问题
I have a text file of character sequences that consist of two lines: a header, and the sequence itself in the following line. The structure of the file is as follow:
>header1
aaaaaaaaa
>header2
bbbbbbbbbbb
>header3
aaabbbaaaa
[...]
>headerN
aaabbaabaa
In an other file I have a list of headers of sequences that I would like to remove, like this:
>header1
>header5
>header12
[...]
>header145
The idea is to remove these sequences from the first file, so all these headers+the following line. I did it using sed like the following,
while read line; do sed -i "/$line/,+1d" first_file.txt; done < second_file.txt
It works but takes quite long since I am loading the whole file several times with sed, and it is quite big. Any idea on how I could speed up this process?
回答1:
Create a script with the delete commands from the second file:
sed 's#\(.*\)#/\1/,+1d#' secondFile.txt > commands.sed
Then apply that file to the first
sed -f commands.sed firstFile.txt
回答2:
$ awk 'NR==FNR{a[$0];next} $0 in a{c=2} !(c&&c--)' list file
>header2
bbbbbbbbbbb
>header3
aaabbbaaaa
[...]
>headerN
aaabbaabaa
c
is how many lines you want to skip starting at the one that just matched. See https://stackoverflow.com/a/17914105/1745001.
Alternatively:
$ awk 'NR==FNR{a[$0];next} /^>/{f=($0 in a ? 1 : 0)} !f' list file
>header2
bbbbbbbbbbb
>header3
aaabbbaaaa
[...]
>headerN
aaabbaabaa
f
is whether or not the most recently read >...

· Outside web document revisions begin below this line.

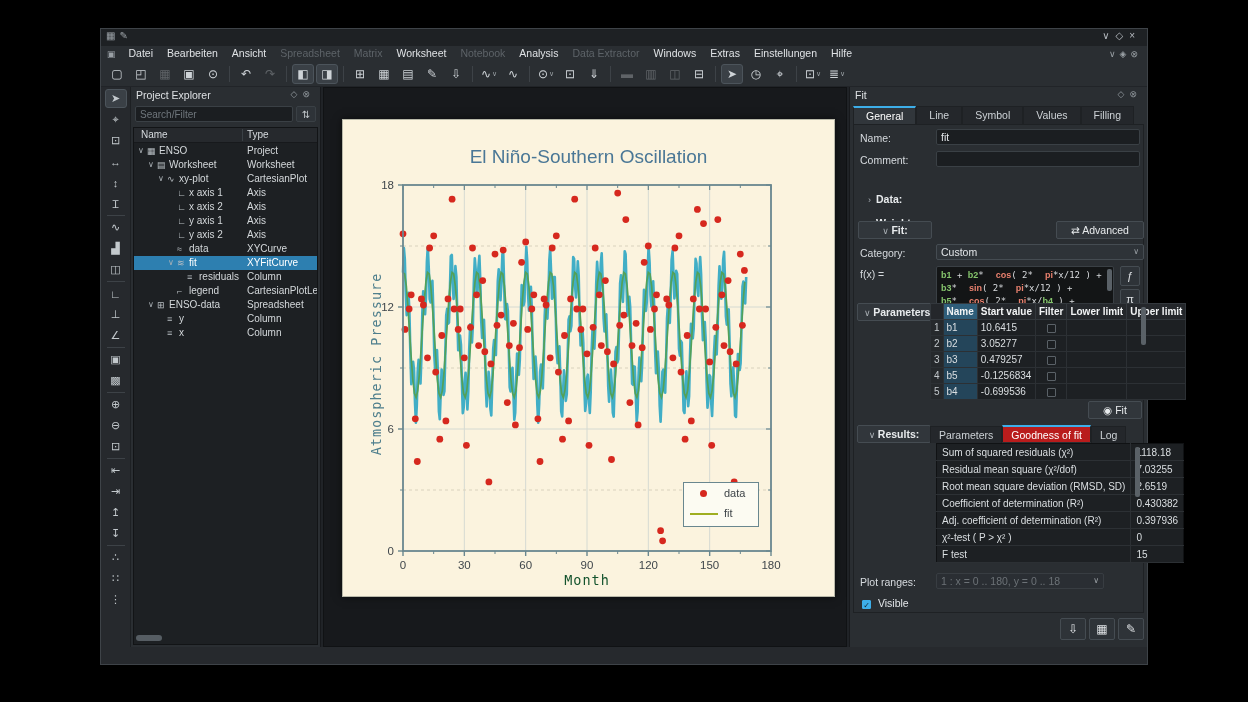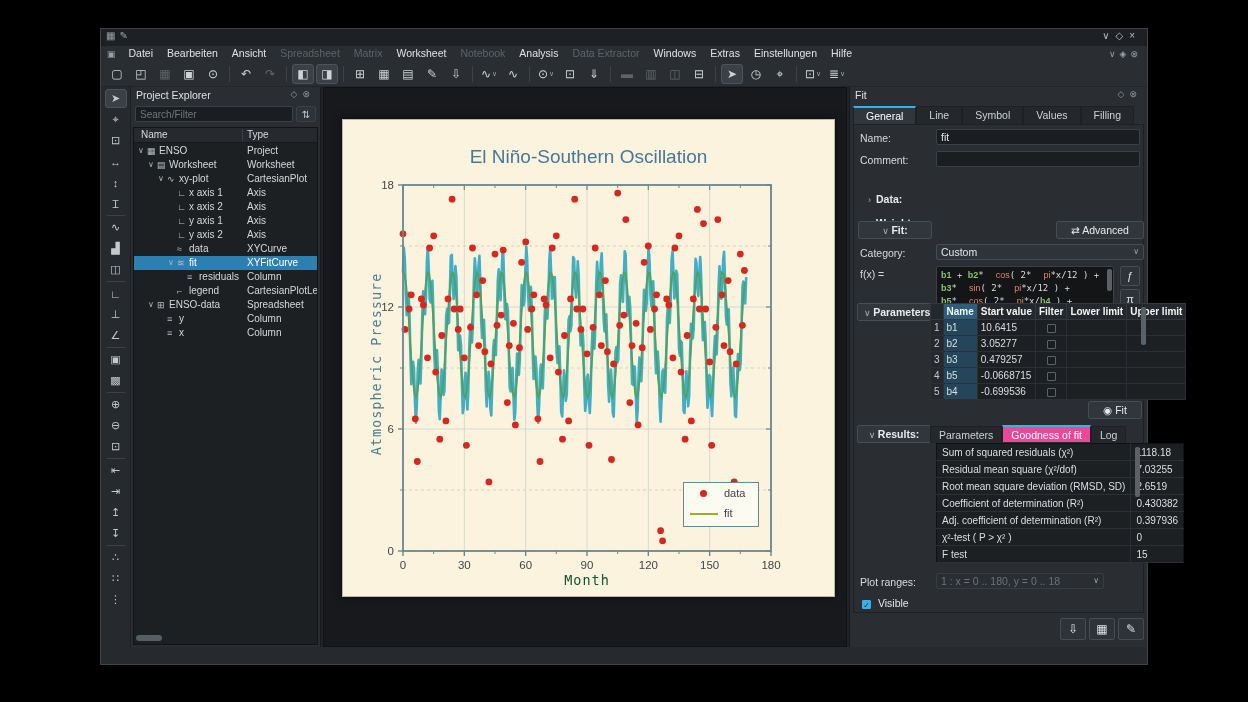"cos" .formula .f { font-weight: normal -> bold }
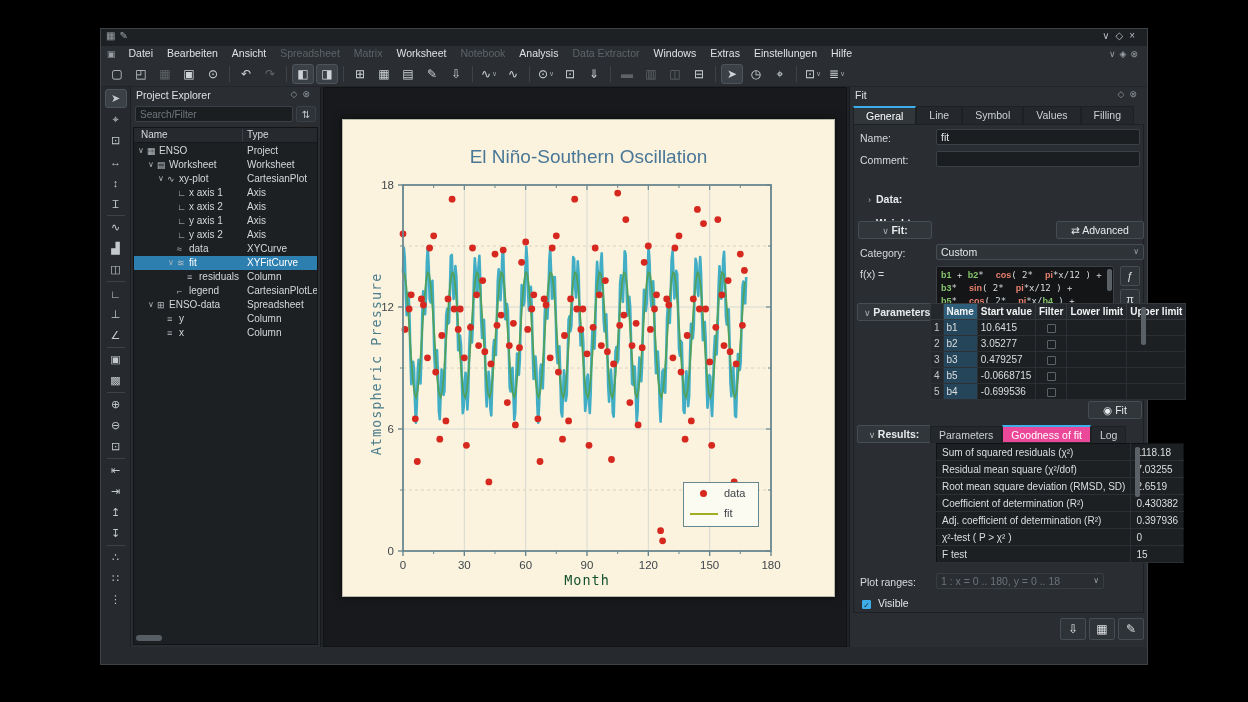"-0.0668715" td { text: -0.0668715 -> -0.1256834 }
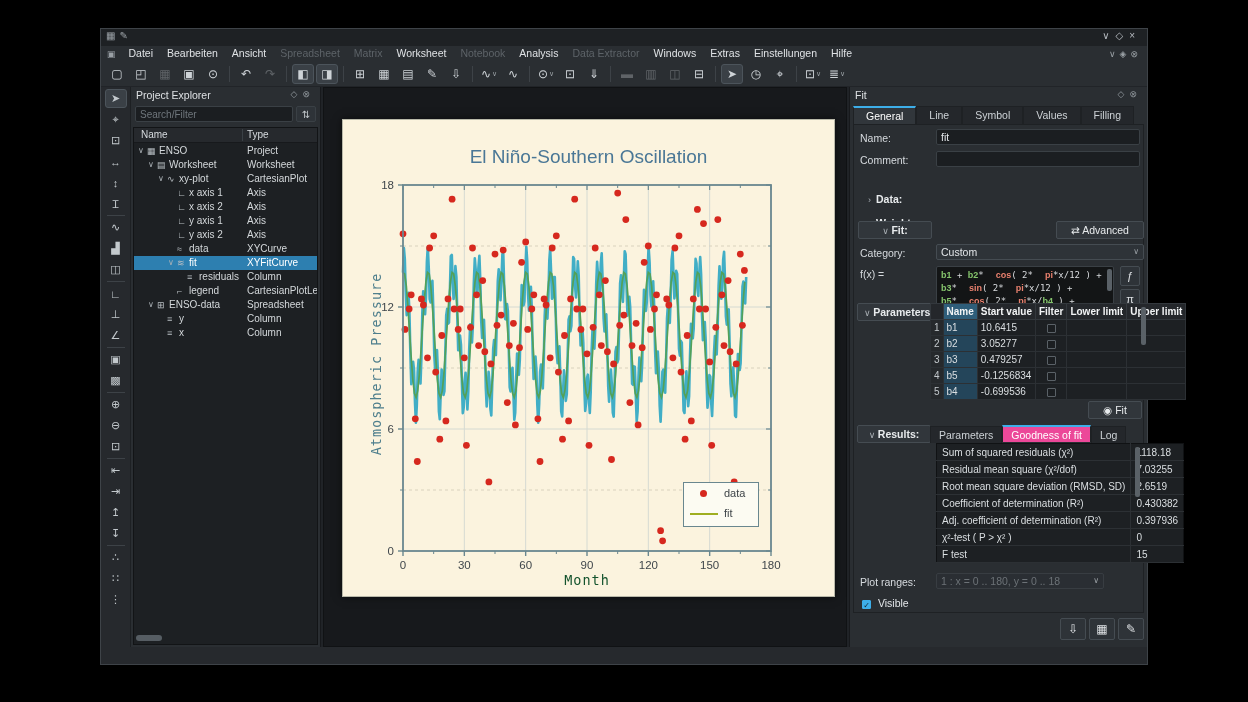"Goodness of fit" .rtab.active { background: #ec4899 -> #b91c1c }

line was found in the target array a[]
. f=($0 in a ? 1 : 0)
could be abbreviated to just f=($0 in a)
but I prefer the ternary expression for clarity.
The first script relies on you knowing how many lines each record is long while the 2nd one relies on every record starting with >
. If you know both then which one you use is a style choice.
回答3:
You may use this awk
:
awk 'NR == FNR{seen[$0]; next} /^>/{p = !($0 in seen)} p' hdr.txt details.txt
回答4:
The question you have is easy to answer but will not help you when you handle generic fasta files. Fasta files have a sequence header followed by one or multiple lines which can be concatenated to represent the sequence. The Fasta file-format roughly obeys the following rules:
- The description line (defline) or header/identifier line, which begins with <greater-then> character (
>
), gives a name and/or a unique identifier for the sequence, and may also contain additional information.- Following the description line is the actual sequence itself in a standard one-letter character string. Anything other than a valid character would be ignored (including spaces, tabulators, asterisks, etc...).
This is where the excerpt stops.